* **Work instructions**: Your copy should hold the lines below from the first through the one that contains "- Ynov Informatique", each retyped exactly, and no pictures.

(Revision tracking records)
- - - - - - -

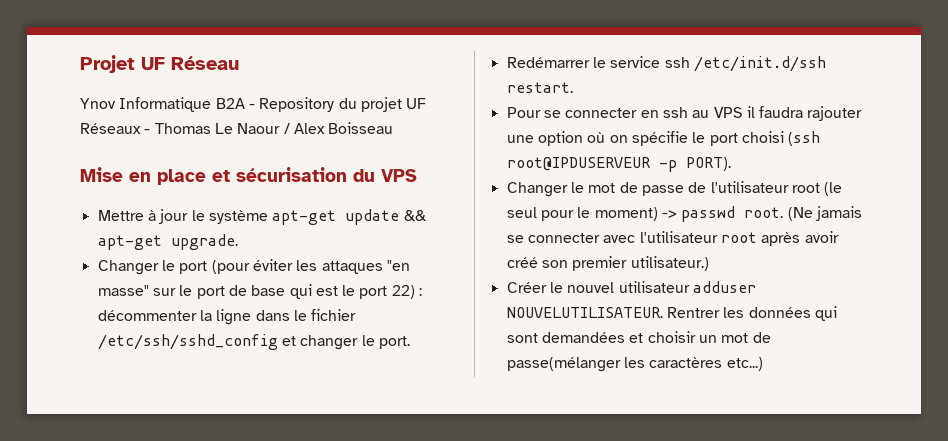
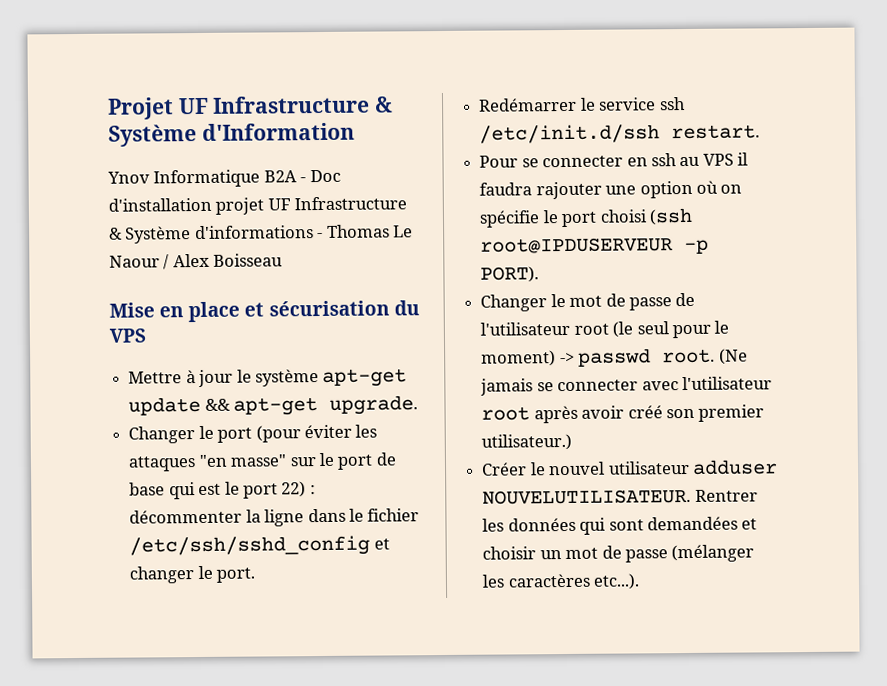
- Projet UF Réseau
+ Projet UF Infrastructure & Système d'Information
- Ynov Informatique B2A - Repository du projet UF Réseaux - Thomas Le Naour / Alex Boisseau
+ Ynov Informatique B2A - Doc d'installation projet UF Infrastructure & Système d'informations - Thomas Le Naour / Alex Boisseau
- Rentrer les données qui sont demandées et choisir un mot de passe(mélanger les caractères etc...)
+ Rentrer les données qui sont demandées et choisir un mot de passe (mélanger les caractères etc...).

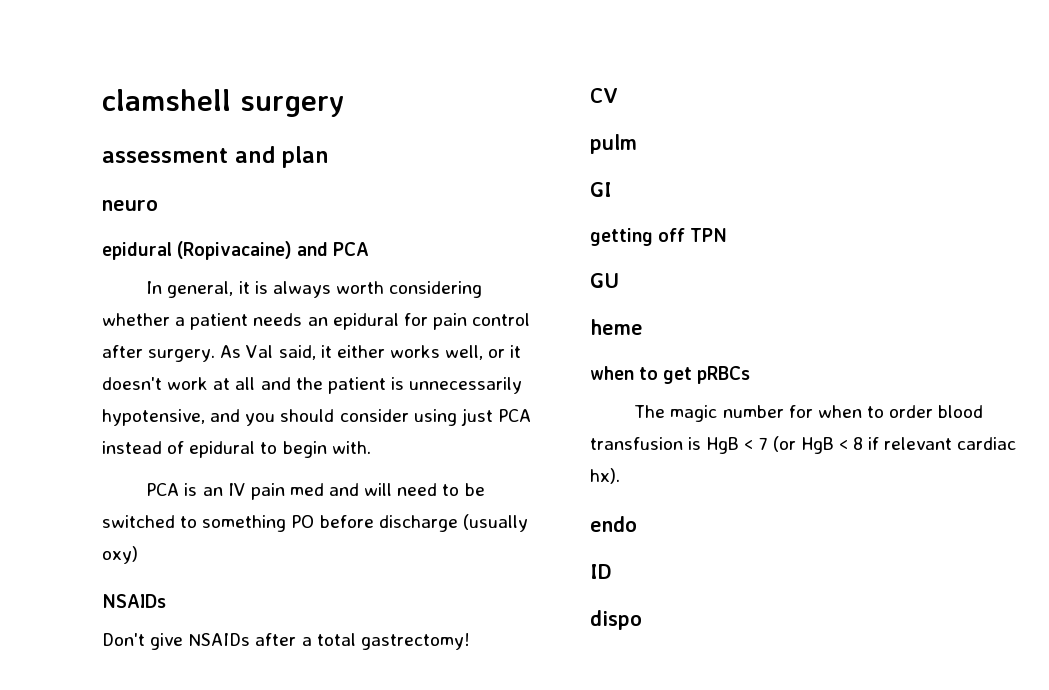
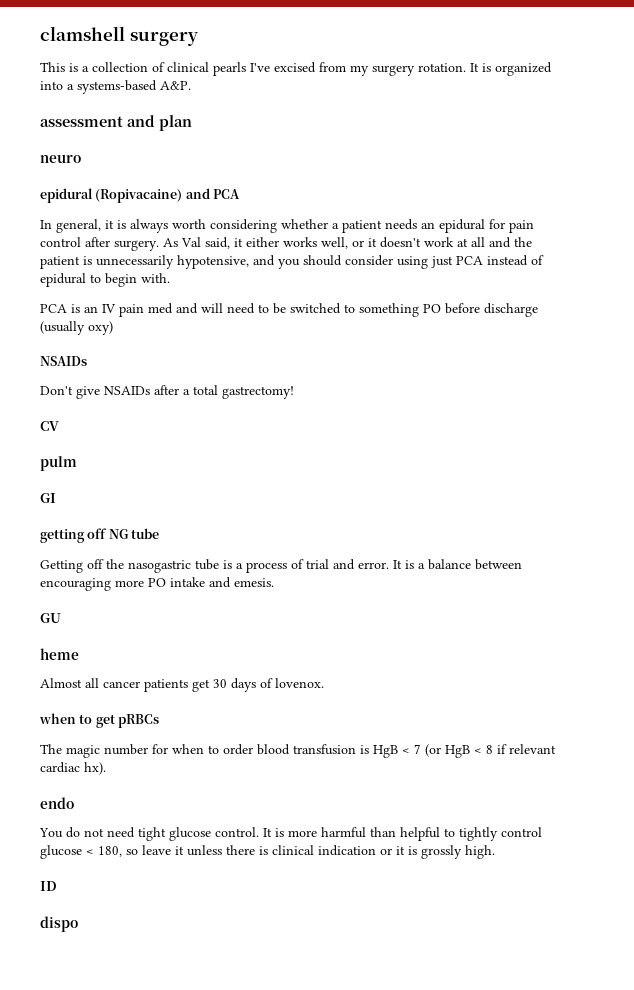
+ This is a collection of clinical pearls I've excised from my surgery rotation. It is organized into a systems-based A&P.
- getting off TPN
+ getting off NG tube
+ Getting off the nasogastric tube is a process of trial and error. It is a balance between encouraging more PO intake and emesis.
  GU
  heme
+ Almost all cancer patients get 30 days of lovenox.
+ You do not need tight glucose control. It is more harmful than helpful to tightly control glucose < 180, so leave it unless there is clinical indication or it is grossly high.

- - - - - - -

* **Answer**:
- Projet UF Réseau
+ Projet UF Infrastructure & Système d'Information
- Ynov Informatique B2A - Repository du projet UF Réseaux - Thomas Le Naour / Alex Boisseau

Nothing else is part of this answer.